Going Home: Notes from the Road Well-traveled


A gray mist hung over the hotel when I left Salem in the Roanoke, Virginia valley that early fall morning.   I was on my way to TN to spend a week camping with my sister and her husband at one of their favorite retreats, Center Hill Lake.  As light rain drizzled onto my windshield, drivers on their way to work passed me as I merged onto the interstate.  A few miles before Wytheville, Virginia the road rises.  At the top, the off-ramp circles down to join I-77 South through North Carolina (NC).  Approaching the hill, the rain stopped, clouds opened to reveal patches of sunlight and blue sky.  A sudden burning sensation rushed up my nose.  As tears ran down my cheeks, I remembered the many times I had traveled over these roads.

For over two decades this road led me to my mother’s home.  Each trip came with its own feelings ranging from happy anticipation to anxiety, dread and sadness.  At times I looked forward to the occasion: my infant son’s first family Christmas and visits that included seeing Aunt Mable, a favorite who plied me with syrup-sweet tea and pound cake, luxuries she could ill-afford.  In the not so distant past, as both parent’s health deteriorated, the visits increased, each a jam-packed adventure filled with fix-its, taking care of business and playing taxi to visit doctors, hospitals, lawyers and such.  It was spring the last time I traveled this way.  I came to bury Dad near his church in NC.

Often when we hurry along a well-traveled road it’s easy to become blind.  The seasons change, turning from the growing time filled with green, to the withering brown of fall and finally, the stark gray of winter.  Over a lifetime, you can travel the same road over and over and not be aware of the changes occurring all around you, much less notice those taking place inside you.
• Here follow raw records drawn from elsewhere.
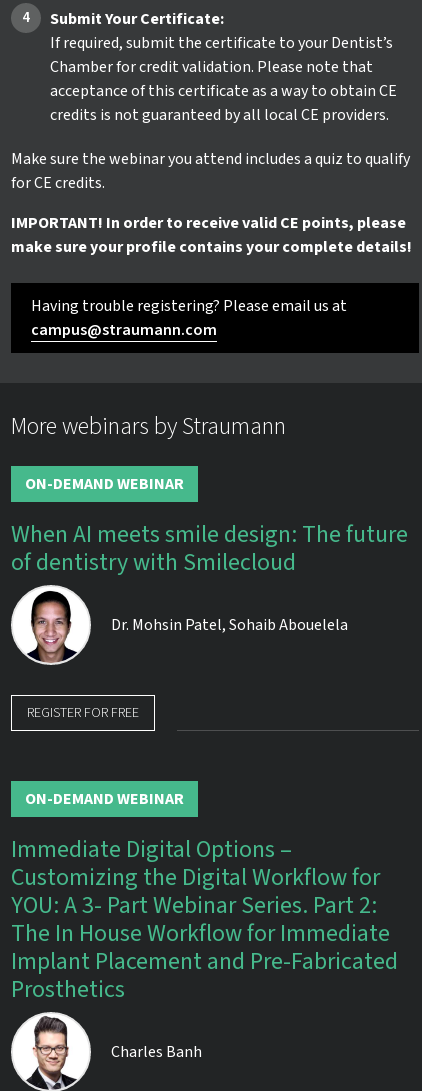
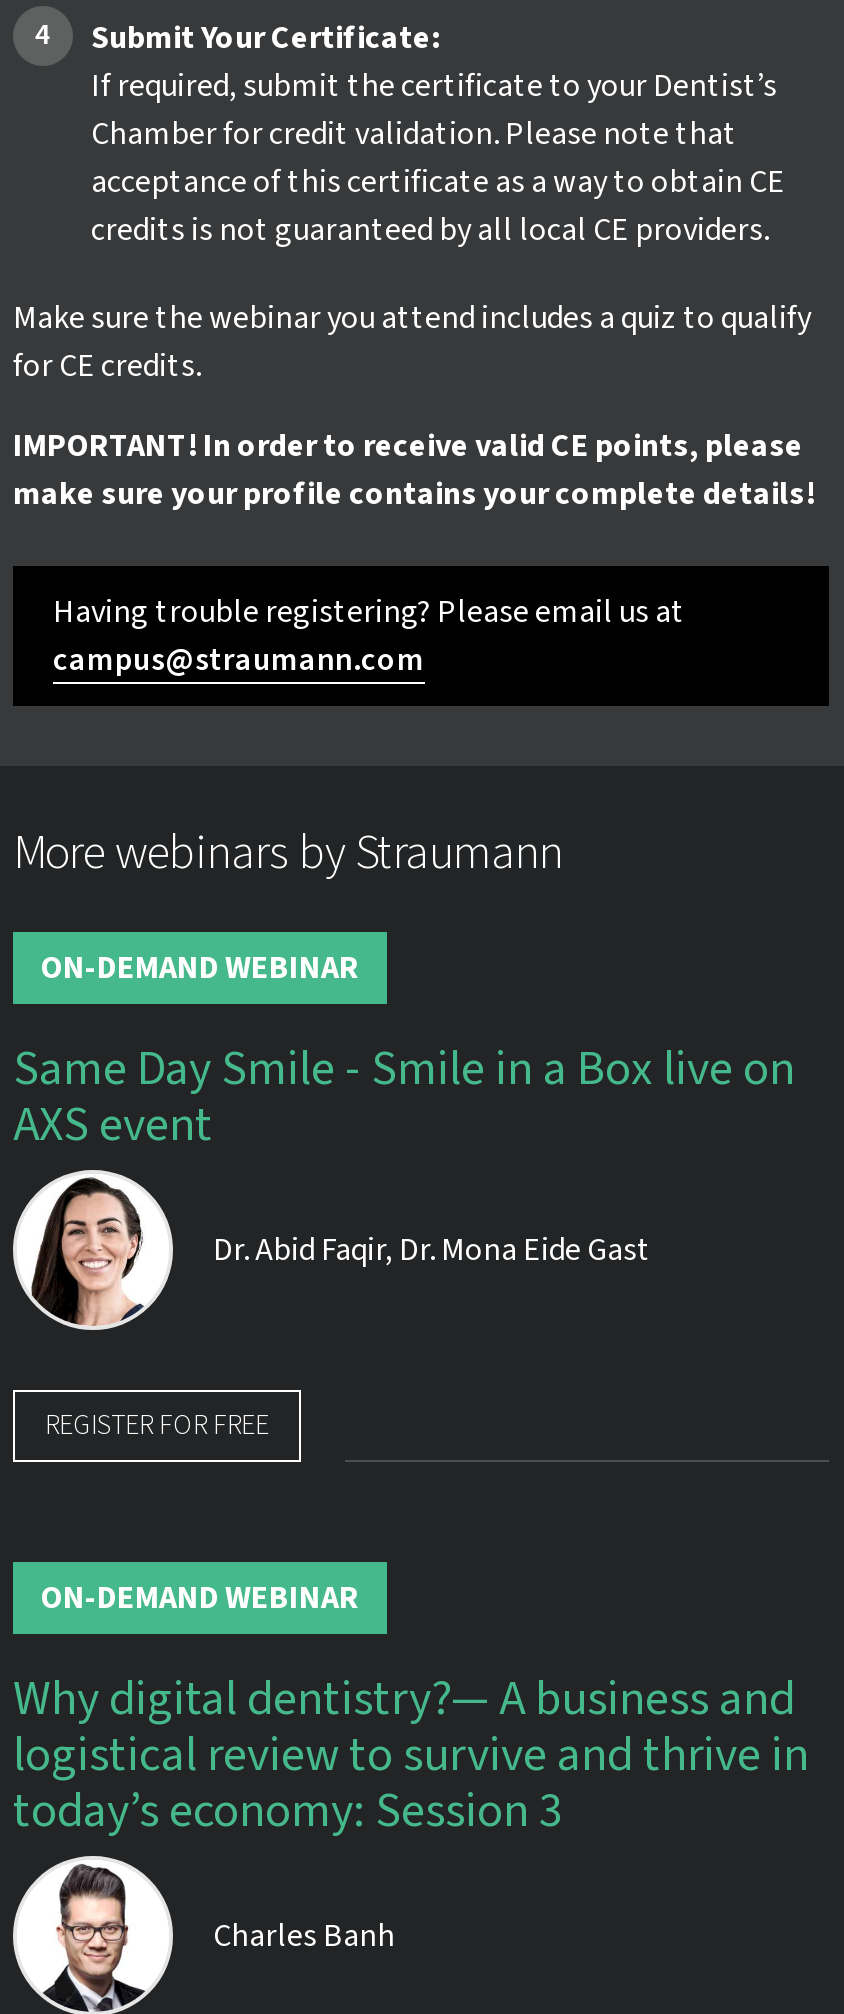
- When AI meets smile design: The future
- of dentistry with Smilecloud
+ Same Day Smile - Smile in a Box live on
+ AXS event

- [image]
- Dr. Mohsin Patel, Sohaib Abouelela
+ [image]
+ Dr.Abid Faqir, Dr. Mona Eide Gast

- Immediate Digital Options –
- Customizing the Digital Workflow for
- YOU: A 3- Part Webinar Series. Part 2:
- The In House Workflow for Immediate
- Implant Placement and Pre-Fabricated
- Prosthetics
+ Why digital dentistry?— A business and
+ logistical review to survive and thrive in
+ today’s economy: Session 3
On this trip, I listened to National Public Radio (NPR) and learned more about how to brew a better cup of coffee and the history of the new National Museum of African American History and Culture on the mall in Washington, D.C.  Along for the ride were two invisible companions who entertained me with stories on books on tape.  I laughed, pondered and cried over the wisdom of the benefit of pet companionship instead of repeated marriage and how tragic losses shape a family in various ways.

During my time in Tennessee, I was soothed and refreshed by the views and people I met.  Early mornings brought mists floating over the lake; a heron with a fondness for posing on the floating deck visited often.  In the evening, hummingbirds took their last dive-bombing runs to fight over my sister’s feeder while the sun set behind dark hills.

I connected with colorful campers, old-timers like Nancy and Charles who have come here for nearly 50 years.  This, despite the fact that Nancy, a petite, gray-haired, free-spirited senior with a fondness for bold colors and a gift of sharing favorite recipes like Coconut pie, only goes camping because it’s one of  her husband’s favorite things to do.

Turning soda cans into whirlies is one of Paulette’s favorite activities while camping.  Also a beekeeper and winemaker, she makes candles and a “knock-your-socks-off-good” wine from home-grown grapes. When not busy with those, Paulette finds time to take charge as a nurse.  She reminded me of Mrs. Capone, a whirling bundle of non-stop activity, my first Charge Nurse when I was fresh out of technical school and at my first military hospital assignment.  Paulette’s kindness and talent for teaching came out when she passed on whirly-making skills to my sister and send me home with one of her own fluttering creations. dscn7420

Too soon the week ended; time to go home.  I planned an overnight diversion at Grandfather Mountain in NC but at the last minute, decided to head to Cherokee to visit the Museum of the Cherokee Indian.

Having spent more than my allotted time at the museum, entranced by the displays, when my GPS asked “Where to”, I entered “home”.  Nearly 11, non-stop hours of driving later, I arrived tired but renewed in spirit.

As we travel, it pays to allow your inner GPS to “re-route” you.  Leaving the well-traveled road can open doors that lead to new awakenings, ways of seeing things and ultimately, new riches.

Once upon a time the road to NC seemed to me endless and unvarying.  For years I felt conflicted about some who waited there for me. Now, having made peace with the past, this part of my journey is behind me and new destinations await.  I’m sure that, in future, when I travel between my home and that of my sister’s, as I crest that hill and pass the familiar turn-off to Interstate 77 South, a few ghosts will pop into my head and heart and briefly say “Hello.  Where have you been?”  When they do, I’ll invite them in — comforting companions — to come along for the ride to new and undiscovered places as I continue to make my way on this road called “my life.”